This week I am going to revisit the mystery of decoding in neural machine translation for one more time. It has been more than a year ago when Felix Stahlberg and Bill Byrne discovered the very disturbing feature of neural machine translation models – that the most probable target sentence is an empty sequence and this it is a sort of luck that we decode good translations from the models (MT Weekly 20). The paper disproved the narrative of NMT being a relatively accurately trained model that knows well how the most probable target sentence looks like, but we only have an approximative algorithm that can get us a highly probable, but not the most probable target sentence.

Recently, two papers reacted to this finding: one suggested that we do not get the sentence that is the most probable, but also a sentence with even distribution of the model surprisal which corresponds to the uniform information density theory from psycholinguistics (MT Weekly 56). The other alternative approach says that we might not want the most probable individual sentence, but a sentence that well represents a cluster of similar highly probable sentences which together might be much more probable than the most probable individual sentence (MT Weekly 63). Both the papers agree that the models are trained well.

This week, I will comment on a paper that views this problem from a less theoretical, but very pragmatic engineering point of view and shows how to train the models slightly differently to get rid of this property. The title of the pre-print is Why Neural Machine Translation Prefers Empty Outputs and describes work done at DiDi Labs.

The thinking in the paper is as follows: Why does the decoding lead to short or even empty sentences? Well, because the end-sentence-token gets assigned probability that is too high. Why is it too high? Because it is a priori probable, it is every single sentence.
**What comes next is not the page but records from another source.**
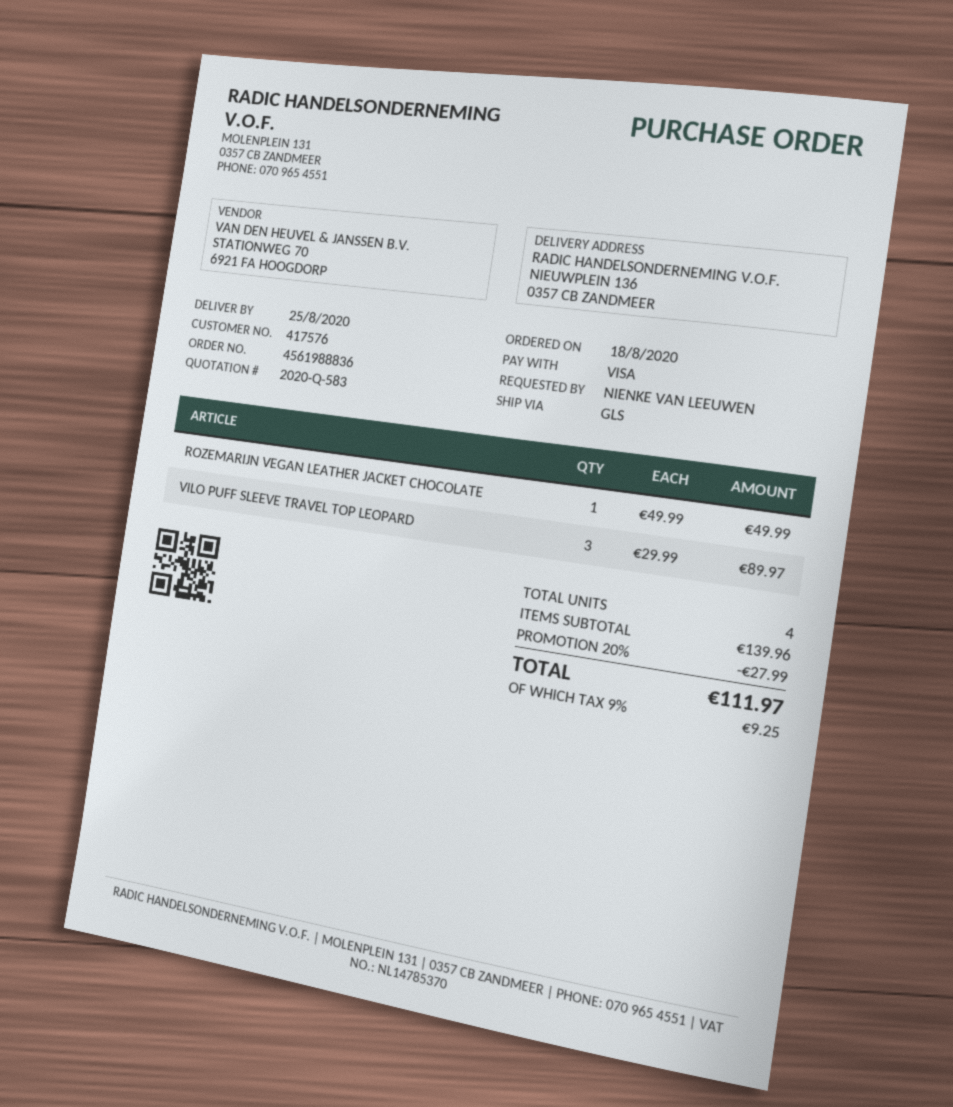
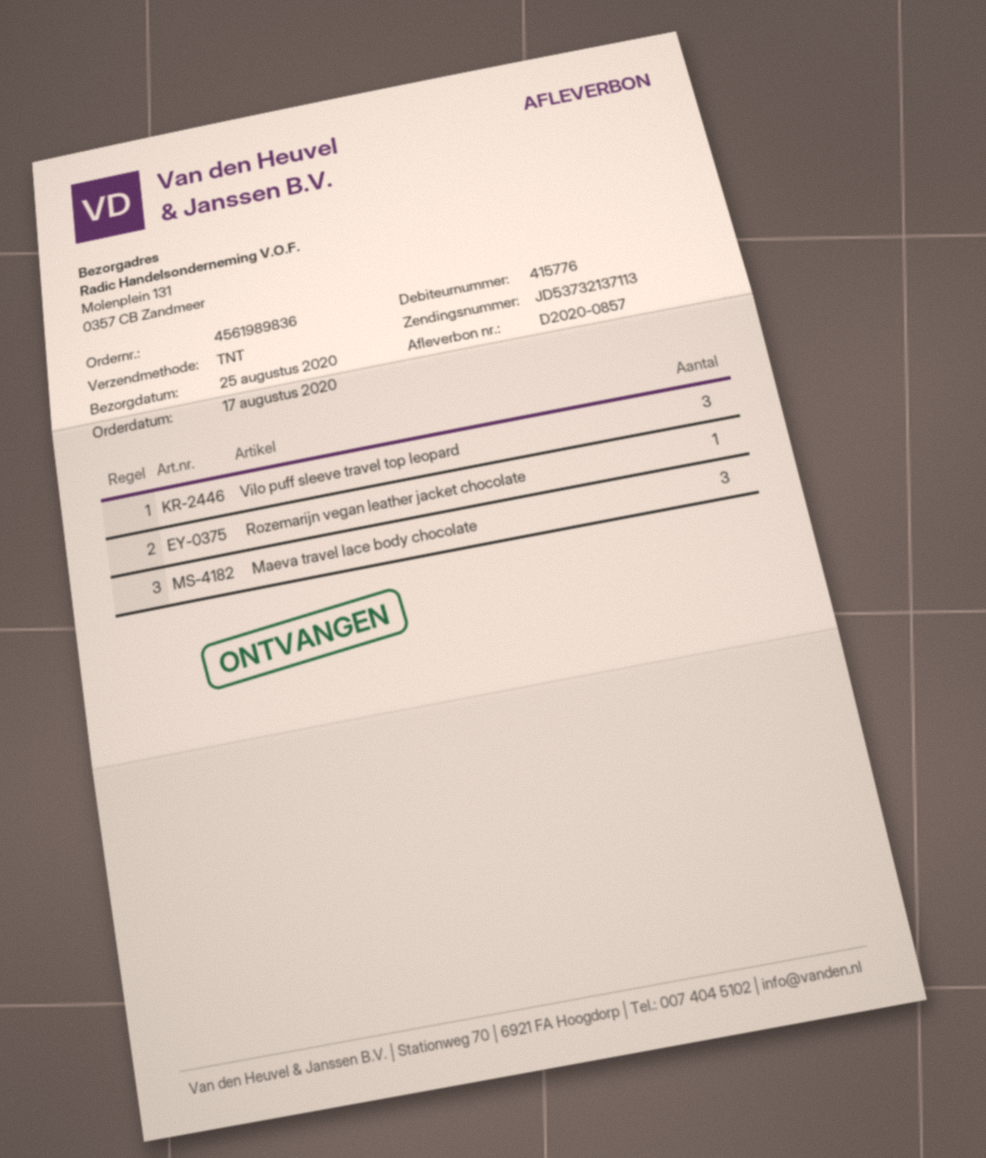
order number: 4561988836 -> 4561989836
order date: 2020-08-18 -> 2020-08-17
customer number: 417576 -> 415776
shipping method: GLS -> TNT
ship to: NIEUWPLEIN 136, 0357 CB ZANDMEER -> Molenplein 131, 0357 CB Zandmeer
Maeva travel lace body chocolate: none -> 3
When the model is unsure about what the next token should be, the end of the sentence might appear as a safe choice because it just has to be there somewhere.
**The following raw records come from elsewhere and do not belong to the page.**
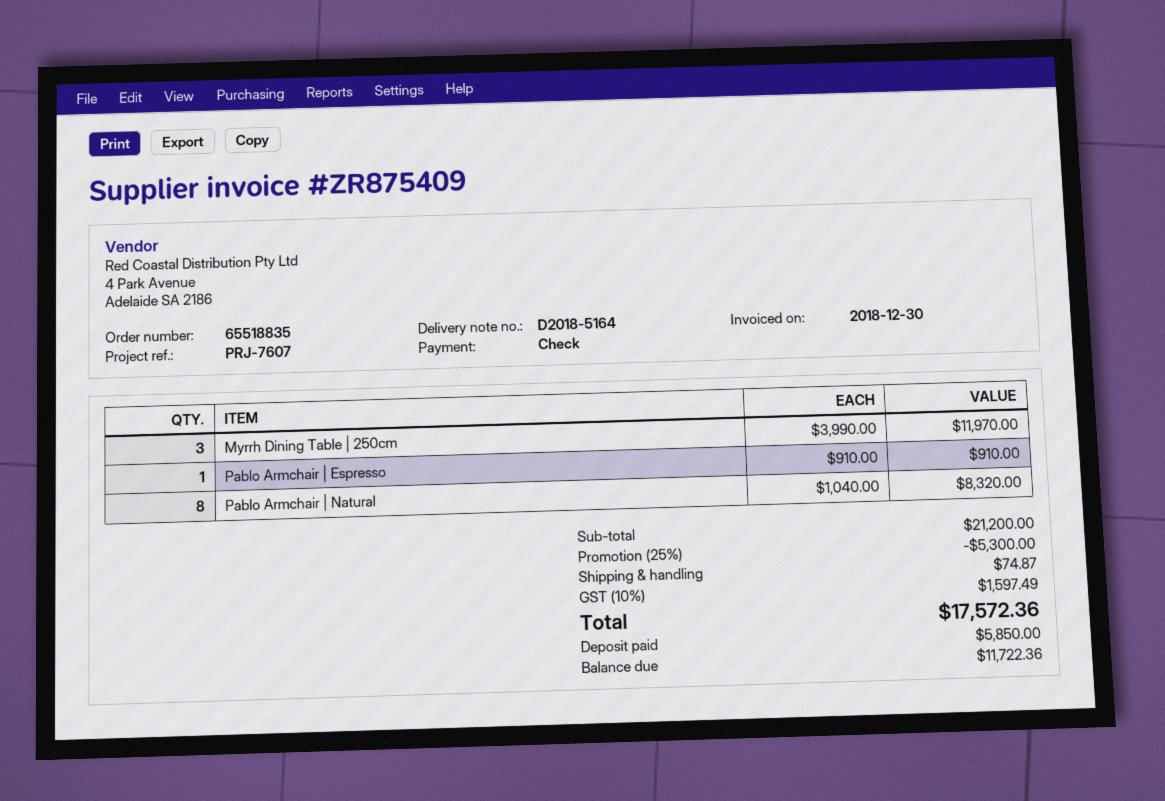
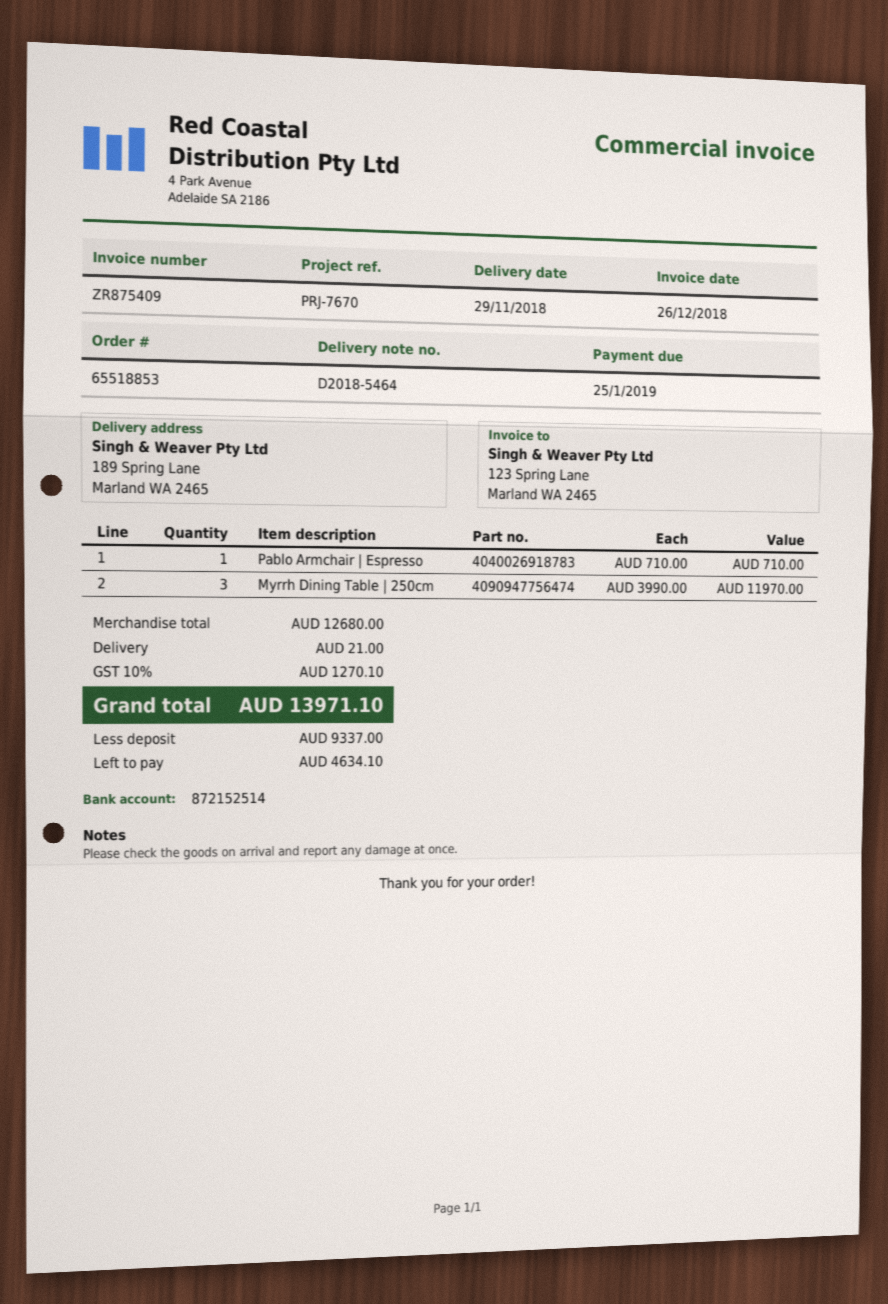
order number: 65518835 -> 65518853
delivery note number: D2018-5164 -> D2018-5464
invoice date: 2018-12-30 -> 2018-12-26
reference: PRJ-7607 -> PRJ-7670
Pablo Armchair | Espresso: 1 x 910.00 = 910.00 -> 1 x 710.00 = 710.00
Pablo Armchair | Natural: 8 x 1040.00 = 8320.00 -> none
subtotal: 21200.00 -> 12680.00
discount: 25% = 5300.00 -> none
shipping: 74.87 -> 21.00
tax: 10% = 1597.49 -> 10% = 1270.10
total: 17572.36 -> 13971.10
deposit: 5850.00 -> 9337.00
balance: 11722.36 -> 4634.10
When the problem is put like this, then the solution is relatively straightforward. In the paper, they propose using multiple different end-of-sentence tokens, one per target sentence length. And this is it: this change causes that the prior probability of each of the end-of-sentence symbols will be much lower and the inclination of the model to generate short sentences will be much smaller.

The pre-print went out on December 24, so my guess is that the authors wanted to have something out before the anonymity period of ACL started and hopefully, the final published version will answer questions that the pre-print leaves unanswered: Does this change exactly influence the translation quality with standard beam search decoding with length normalization? Is length normalization still necessary? Does the model always generate the correct end-of-sentence symbol with the correct number?